Bring Back Sunshine: Helping Loved Ones Cope with Sundowning

Elderly man trying to remember his ageLate afternoons are usually the favorite part of the day for most people. They wrap up a tough day at work, go home, and spend the evening with their family. However, this is rarely the case for dementia caregivers. People with Alzheimer’s disease often exhibit changes in behavior, get agitated and restless, yell at their loved ones, and see or hear things that aren’t there — just when the day is over, when the sun goes down. This condition is called “sundowning”.
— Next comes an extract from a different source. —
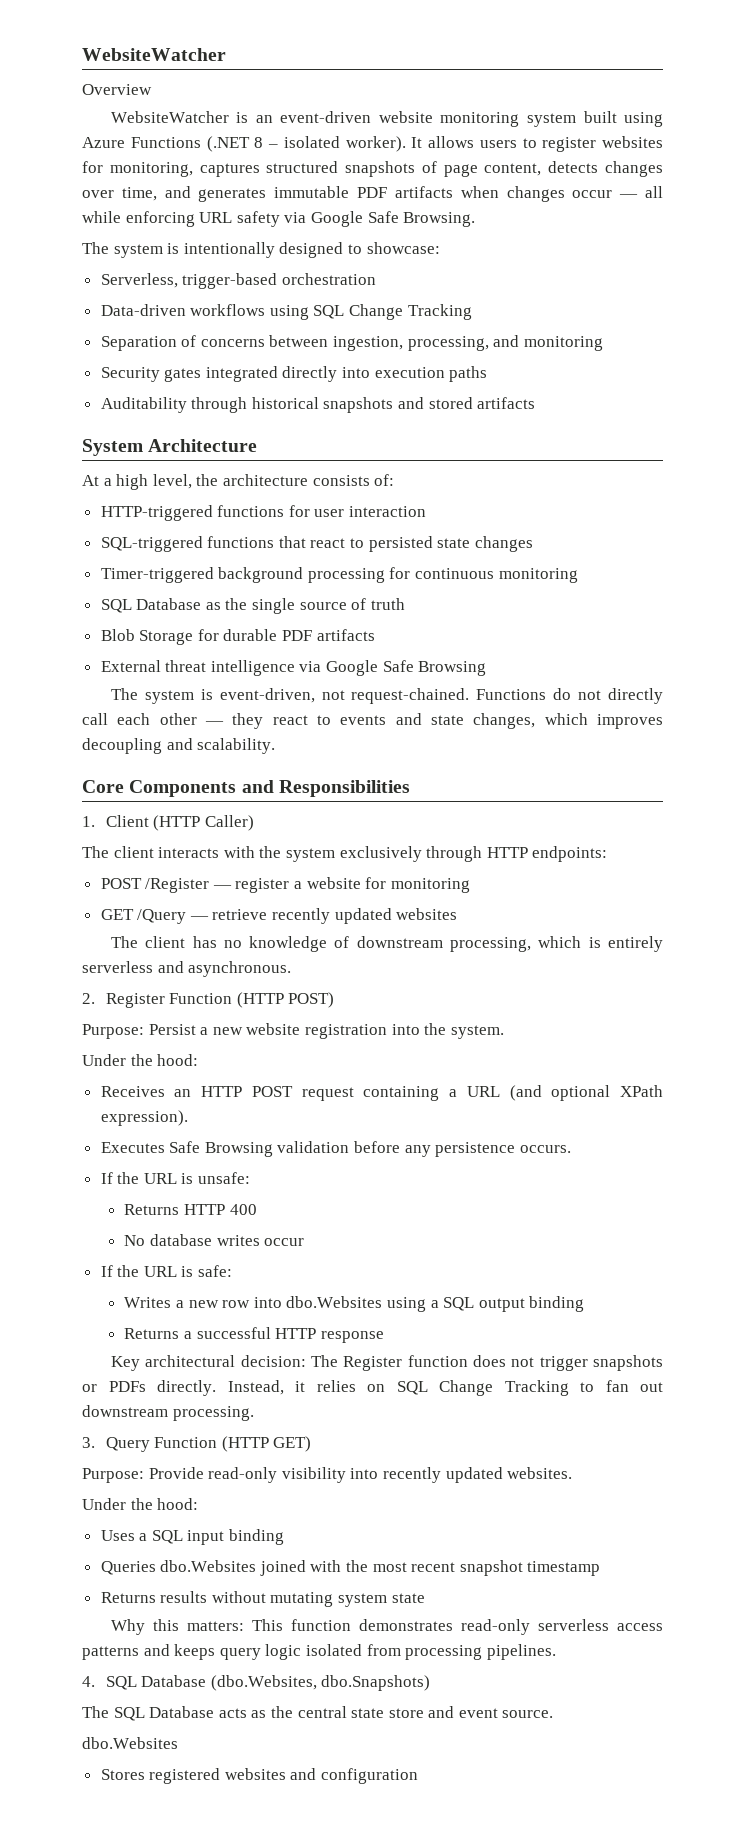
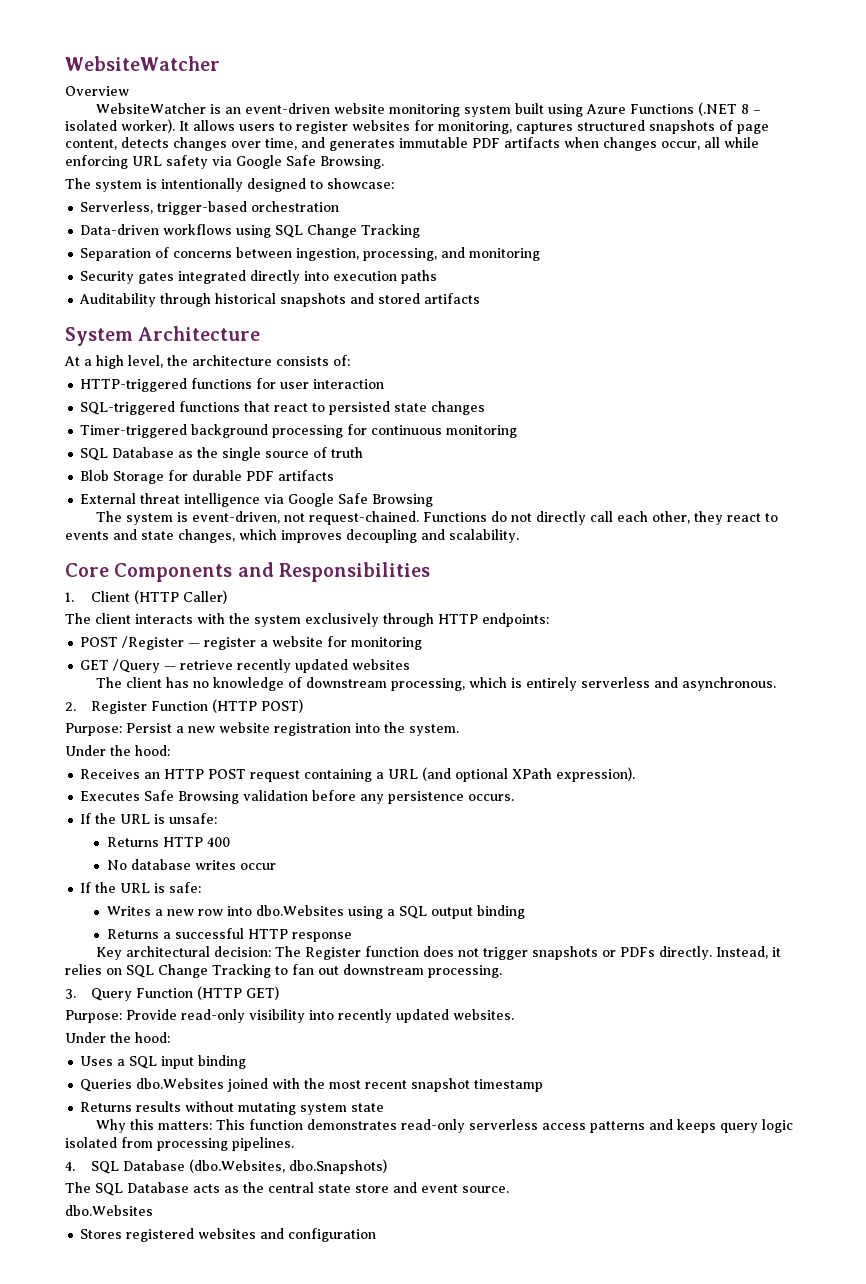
- It allows users to register websites for monitoring, captures structured snapshots of page content, detects changes over time, and generates immutable PDF artifacts when changes occur — all while enforcing URL safety via Google Safe Browsing.
+ It allows users to register websites for monitoring, captures structured snapshots of page content, detects changes over time, and generates immutable PDF artifacts when changes occur, all while enforcing URL safety via Google Safe Browsing.
- Functions do not directly call each other — they react to events and state changes, which improves decoupling and scalability.
+ Functions do not directly call each other, they react to events and state changes, which improves decoupling and scalability.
This erratic behavior continues until the night, preventing patients from sleeping and staying asleep and causing their loved ones to worry. More often, families with Sundowners consider assisted living communities in Las Vegas, especially facilities that can manage the symptoms and relieve them of caregiver burnout.

Nonetheless, if you’re living with a loved one who experiences this symptom, you have the prime responsibility to help them cope. Here are some tips on doing that:

Establish a routine

Sometimes, it’s the unfamiliar things that agitate people suffering from dementia. Your strategy here is to have a daily schedule they can follow, reducing surprises that would stress them out. Stick to usual sleeping and waking times and meal schedules. Your daily routine should let them be active during the day, reducing daytime naps as much as possible and doing low-impact exercises. If you would need to change something in their routine, do it gradually.

Light up your space

It’s believed that Sundowner’s syndrome happens due to the change in circadian cycles (waking and sleeping) of patients. Research says that using full-spectrum fluorescent lights can alter that circadian rhythm and reduce agitation among patients. Keep one in your loved one’s bedroom. Make sure to keep your home well lit as the night approaches to avoid changes in light conditions that would otherwise be interpreted as shadows or whatnot by patients.

Reduce the stress

Keep your loved ones from doing challenging activities in the late afternoon and in the early evening. Frustration and pressure will just add to the agitation they would feel. Instead, make this time a quiet and peaceful period. Turn off the TV, play relaxing music, and let them read a book or play cards with them. Set a comfortable temperature and close the curtains or blinds.

Sundowning is a common struggle of many dementia patients, along with their caregivers. If you think you’re experiencing caregiver burnout, consider assisted living facilities for your loved one.